- _What is expected_:
Look through the data and write out every line with the word "Fargo" in it.

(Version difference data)
☆ ☆ ☆ ☆ ☆ ☆ ☆
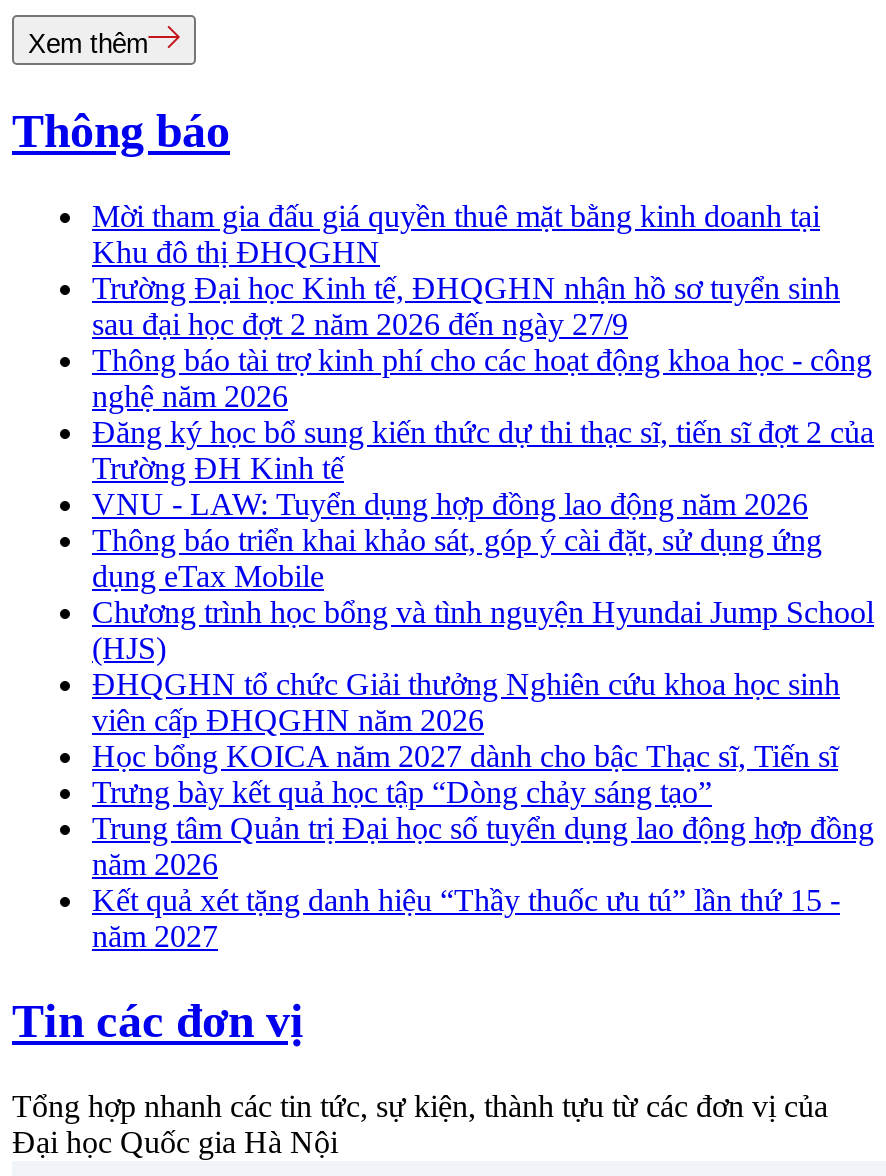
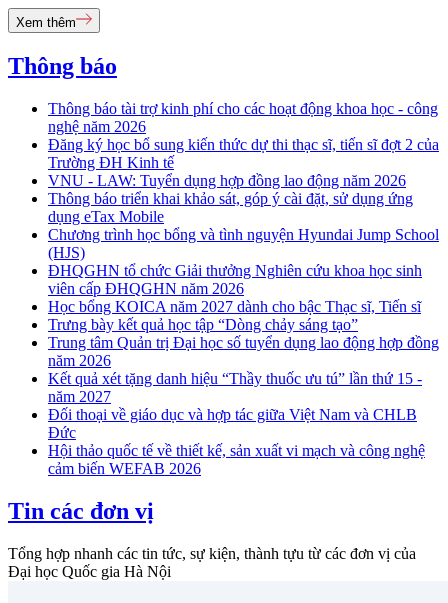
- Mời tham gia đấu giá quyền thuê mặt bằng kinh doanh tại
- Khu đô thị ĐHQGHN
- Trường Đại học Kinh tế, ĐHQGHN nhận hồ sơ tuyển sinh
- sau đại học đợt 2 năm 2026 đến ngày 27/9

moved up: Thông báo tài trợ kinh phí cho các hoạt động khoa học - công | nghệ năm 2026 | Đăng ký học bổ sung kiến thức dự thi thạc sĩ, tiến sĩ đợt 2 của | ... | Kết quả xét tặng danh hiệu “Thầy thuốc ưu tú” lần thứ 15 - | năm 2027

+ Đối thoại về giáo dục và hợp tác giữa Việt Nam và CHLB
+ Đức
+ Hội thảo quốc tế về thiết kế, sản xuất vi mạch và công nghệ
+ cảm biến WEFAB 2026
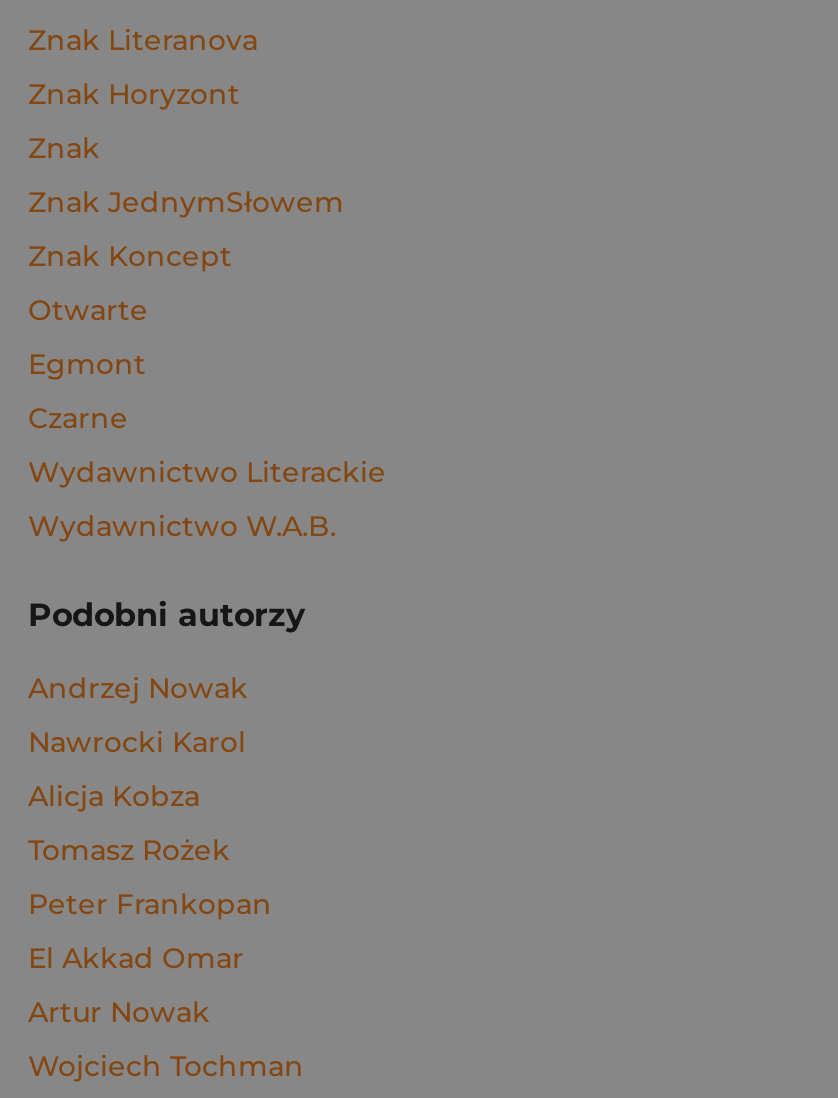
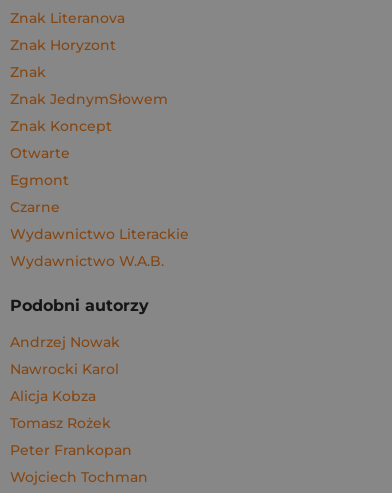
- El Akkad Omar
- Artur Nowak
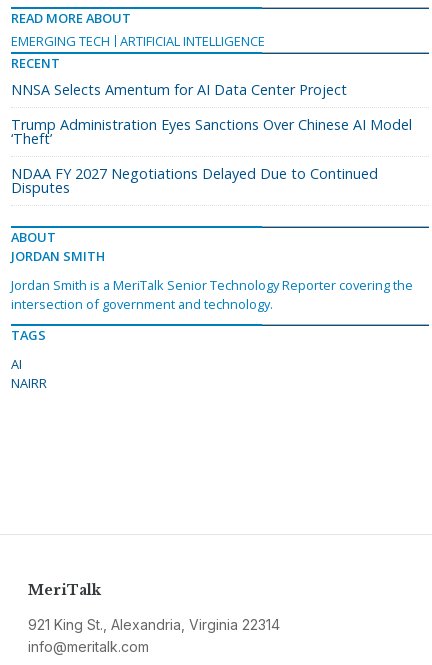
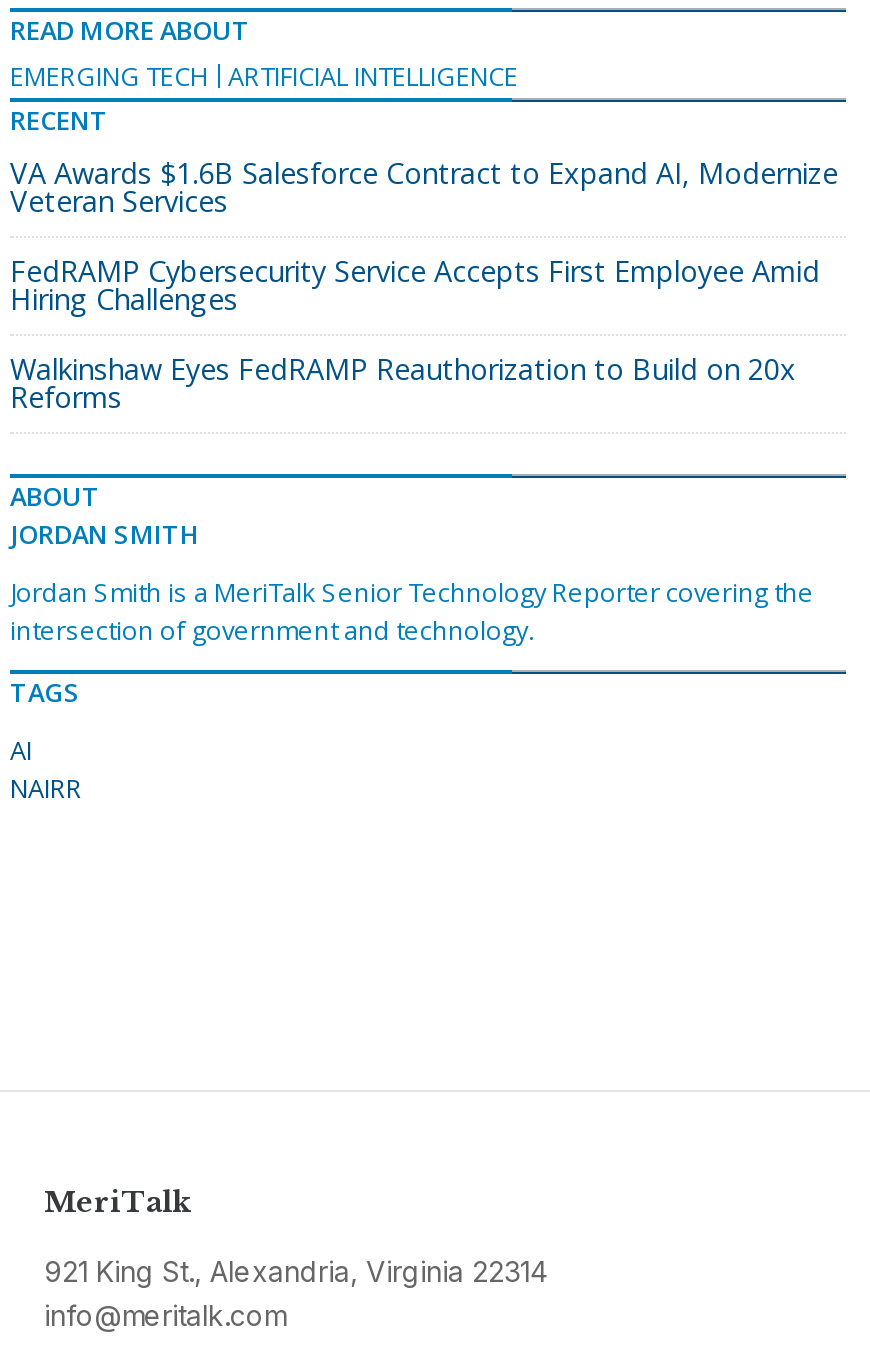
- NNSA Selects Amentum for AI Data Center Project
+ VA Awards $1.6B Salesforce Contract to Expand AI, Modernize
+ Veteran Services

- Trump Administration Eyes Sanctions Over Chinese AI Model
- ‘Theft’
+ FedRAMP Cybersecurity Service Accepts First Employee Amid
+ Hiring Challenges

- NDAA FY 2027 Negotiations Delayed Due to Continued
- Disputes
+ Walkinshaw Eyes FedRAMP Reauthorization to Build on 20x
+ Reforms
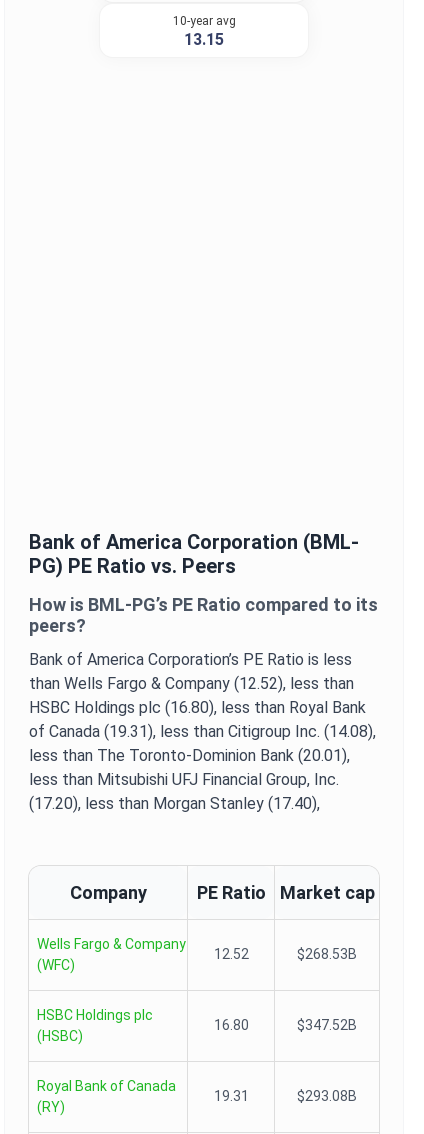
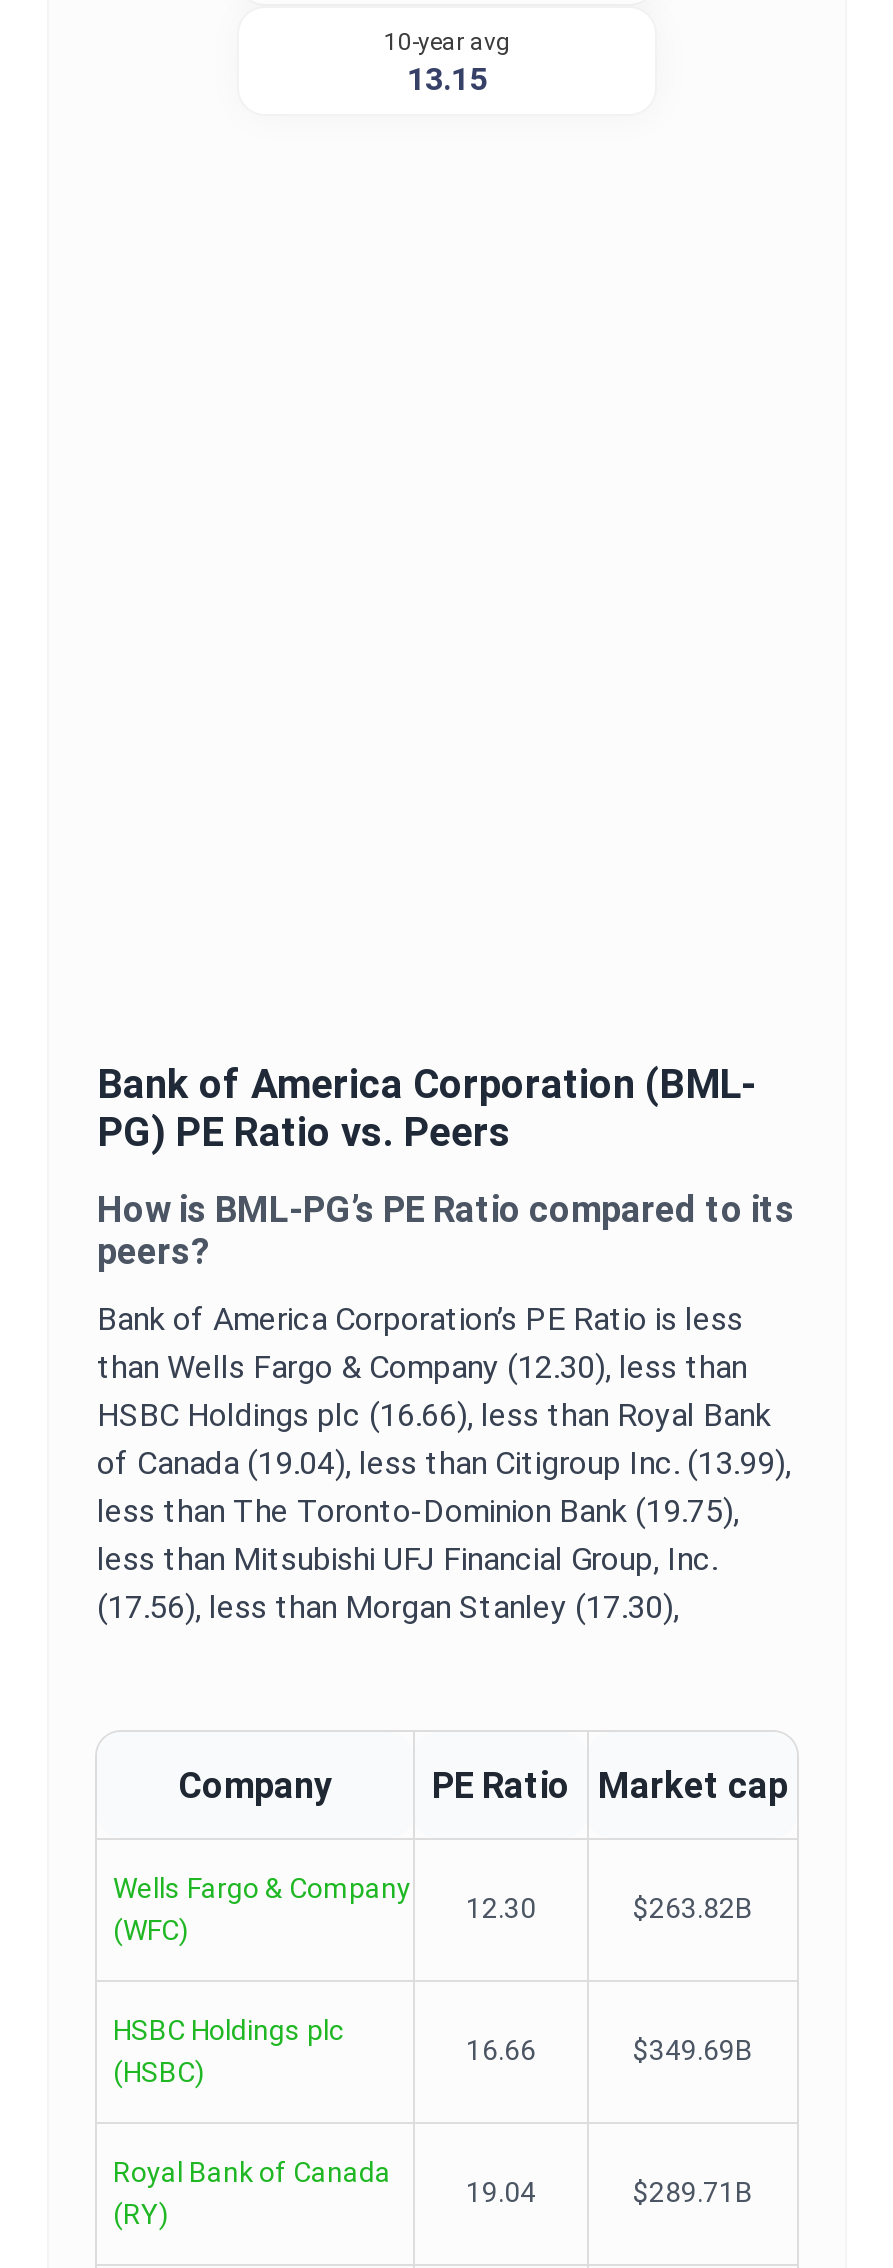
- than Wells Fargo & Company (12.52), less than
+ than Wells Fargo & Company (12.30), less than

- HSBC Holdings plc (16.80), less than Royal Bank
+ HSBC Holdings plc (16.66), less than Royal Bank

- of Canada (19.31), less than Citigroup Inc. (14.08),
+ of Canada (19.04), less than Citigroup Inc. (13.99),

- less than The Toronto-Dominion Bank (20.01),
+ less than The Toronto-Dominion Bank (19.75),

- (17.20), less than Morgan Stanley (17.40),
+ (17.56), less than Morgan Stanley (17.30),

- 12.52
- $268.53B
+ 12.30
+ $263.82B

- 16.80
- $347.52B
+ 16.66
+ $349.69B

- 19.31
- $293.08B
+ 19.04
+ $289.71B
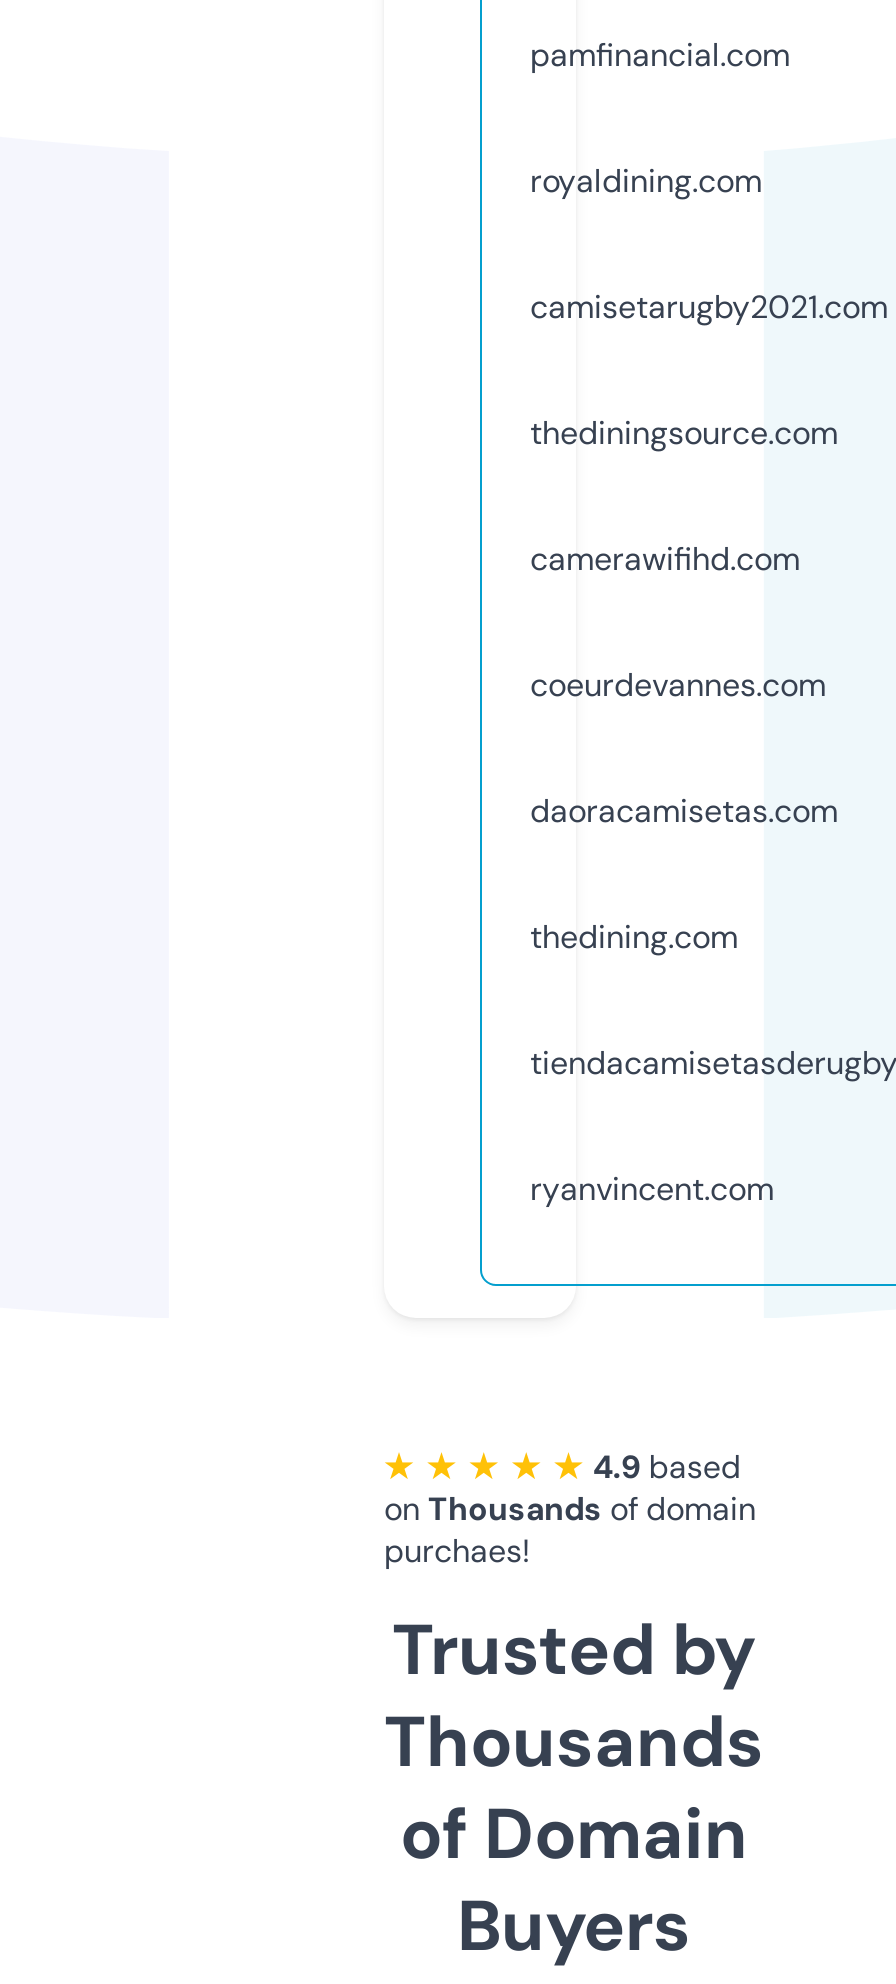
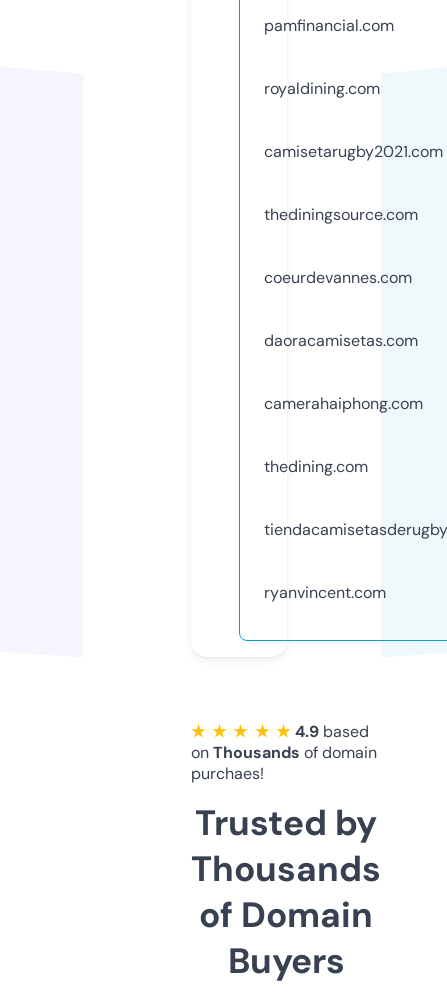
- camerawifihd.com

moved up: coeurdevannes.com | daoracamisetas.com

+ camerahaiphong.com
☆ ☆ ☆ ☆ ☆ ☆ ☆
- _Solved exercise_:
- than Wells Fargo & Company (12.52), less than
+ than Wells Fargo & Company (12.30), less than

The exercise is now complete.